# Work instructions
Each of the records below must be reproduced verbatim.

Records for this exercise: Begin

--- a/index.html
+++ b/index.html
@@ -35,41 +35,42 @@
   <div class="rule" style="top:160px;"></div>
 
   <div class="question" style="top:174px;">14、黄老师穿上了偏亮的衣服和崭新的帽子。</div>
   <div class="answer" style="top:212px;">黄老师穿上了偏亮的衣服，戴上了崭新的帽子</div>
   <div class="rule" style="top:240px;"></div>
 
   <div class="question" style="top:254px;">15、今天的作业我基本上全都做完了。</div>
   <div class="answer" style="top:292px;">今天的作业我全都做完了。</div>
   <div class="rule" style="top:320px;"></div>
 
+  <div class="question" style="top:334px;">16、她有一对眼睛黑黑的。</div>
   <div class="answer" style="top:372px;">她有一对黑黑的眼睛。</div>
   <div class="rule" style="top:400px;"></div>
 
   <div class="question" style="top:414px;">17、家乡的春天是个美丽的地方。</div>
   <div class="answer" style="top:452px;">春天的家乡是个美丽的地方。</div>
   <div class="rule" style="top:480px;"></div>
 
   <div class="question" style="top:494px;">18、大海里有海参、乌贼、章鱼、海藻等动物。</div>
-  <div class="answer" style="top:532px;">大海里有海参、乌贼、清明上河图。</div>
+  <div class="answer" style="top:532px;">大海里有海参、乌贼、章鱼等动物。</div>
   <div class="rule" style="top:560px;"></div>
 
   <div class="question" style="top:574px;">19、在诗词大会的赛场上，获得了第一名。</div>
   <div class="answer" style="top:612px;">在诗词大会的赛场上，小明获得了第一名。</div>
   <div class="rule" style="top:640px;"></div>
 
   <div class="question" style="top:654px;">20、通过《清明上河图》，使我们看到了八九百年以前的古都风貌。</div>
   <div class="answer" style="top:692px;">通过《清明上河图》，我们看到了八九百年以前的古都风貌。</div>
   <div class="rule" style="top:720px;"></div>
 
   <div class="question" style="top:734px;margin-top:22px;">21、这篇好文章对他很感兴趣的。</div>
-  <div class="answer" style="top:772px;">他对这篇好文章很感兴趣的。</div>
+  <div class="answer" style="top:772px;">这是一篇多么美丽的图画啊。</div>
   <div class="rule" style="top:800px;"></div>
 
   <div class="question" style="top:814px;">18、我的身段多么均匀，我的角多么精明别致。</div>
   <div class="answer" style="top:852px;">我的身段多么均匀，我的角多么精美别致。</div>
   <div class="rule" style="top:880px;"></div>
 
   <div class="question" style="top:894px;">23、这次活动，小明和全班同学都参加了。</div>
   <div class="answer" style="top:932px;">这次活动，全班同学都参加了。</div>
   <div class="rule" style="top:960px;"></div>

Records for this exercise: End

# Final answer
--- a/index.html
+++ b/index.html
@@ -35,41 +35,42 @@
   <div class="rule" style="top:160px;"></div>
 
   <div class="question" style="top:174px;">14、黄老师穿上了偏亮的衣服和崭新的帽子。</div>
   <div class="answer" style="top:212px;">黄老师穿上了偏亮的衣服，戴上了崭新的帽子</div>
   <div class="rule" style="top:240px;"></div>
 
   <div class="question" style="top:254px;">15、今天的作业我基本上全都做完了。</div>
   <div class="answer" style="top:292px;">今天的作业我全都做完了。</div>
   <div class="rule" style="top:320px;"></div>
 
+  <div class="question" style="top:334px;">16、她有一对眼睛黑黑的。</div>
   <div class="answer" style="top:372px;">她有一对黑黑的眼睛。</div>
   <div class="rule" style="top:400px;"></div>
 
   <div class="question" style="top:414px;">17、家乡的春天是个美丽的地方。</div>
   <div class="answer" style="top:452px;">春天的家乡是个美丽的地方。</div>
   <div class="rule" style="top:480px;"></div>
 
   <div class="question" style="top:494px;">18、大海里有海参、乌贼、章鱼、海藻等动物。</div>
-  <div class="answer" style="top:532px;">大海里有海参、乌贼、清明上河图。</div>
+  <div class="answer" style="top:532px;">大海里有海参、乌贼、章鱼等动物。</div>
   <div class="rule" style="top:560px;"></div>
 
   <div class="question" style="top:574px;">19、在诗词大会的赛场上，获得了第一名。</div>
   <div class="answer" style="top:612px;">在诗词大会的赛场上，小明获得了第一名。</div>
   <div class="rule" style="top:640px;"></div>
 
   <div class="question" style="top:654px;">20、通过《清明上河图》，使我们看到了八九百年以前的古都风貌。</div>
   <div class="answer" style="top:692px;">通过《清明上河图》，我们看到了八九百年以前的古都风貌。</div>
   <div class="rule" style="top:720px;"></div>
 
   <div class="question" style="top:734px;margin-top:22px;">21、这篇好文章对他很感兴趣的。</div>
-  <div class="answer" style="top:772px;">他对这篇好文章很感兴趣的。</div>
+  <div class="answer" style="top:772px;">这是一篇多么美丽的图画啊。</div>
   <div class="rule" style="top:800px;"></div>
 
   <div class="question" style="top:814px;">18、我的身段多么均匀，我的角多么精明别致。</div>
   <div class="answer" style="top:852px;">我的身段多么均匀，我的角多么精美别致。</div>
   <div class="rule" style="top:880px;"></div>
 
   <div class="question" style="top:894px;">23、这次活动，小明和全班同学都参加了。</div>
   <div class="answer" style="top:932px;">这次活动，全班同学都参加了。</div>
   <div class="rule" style="top:960px;"></div>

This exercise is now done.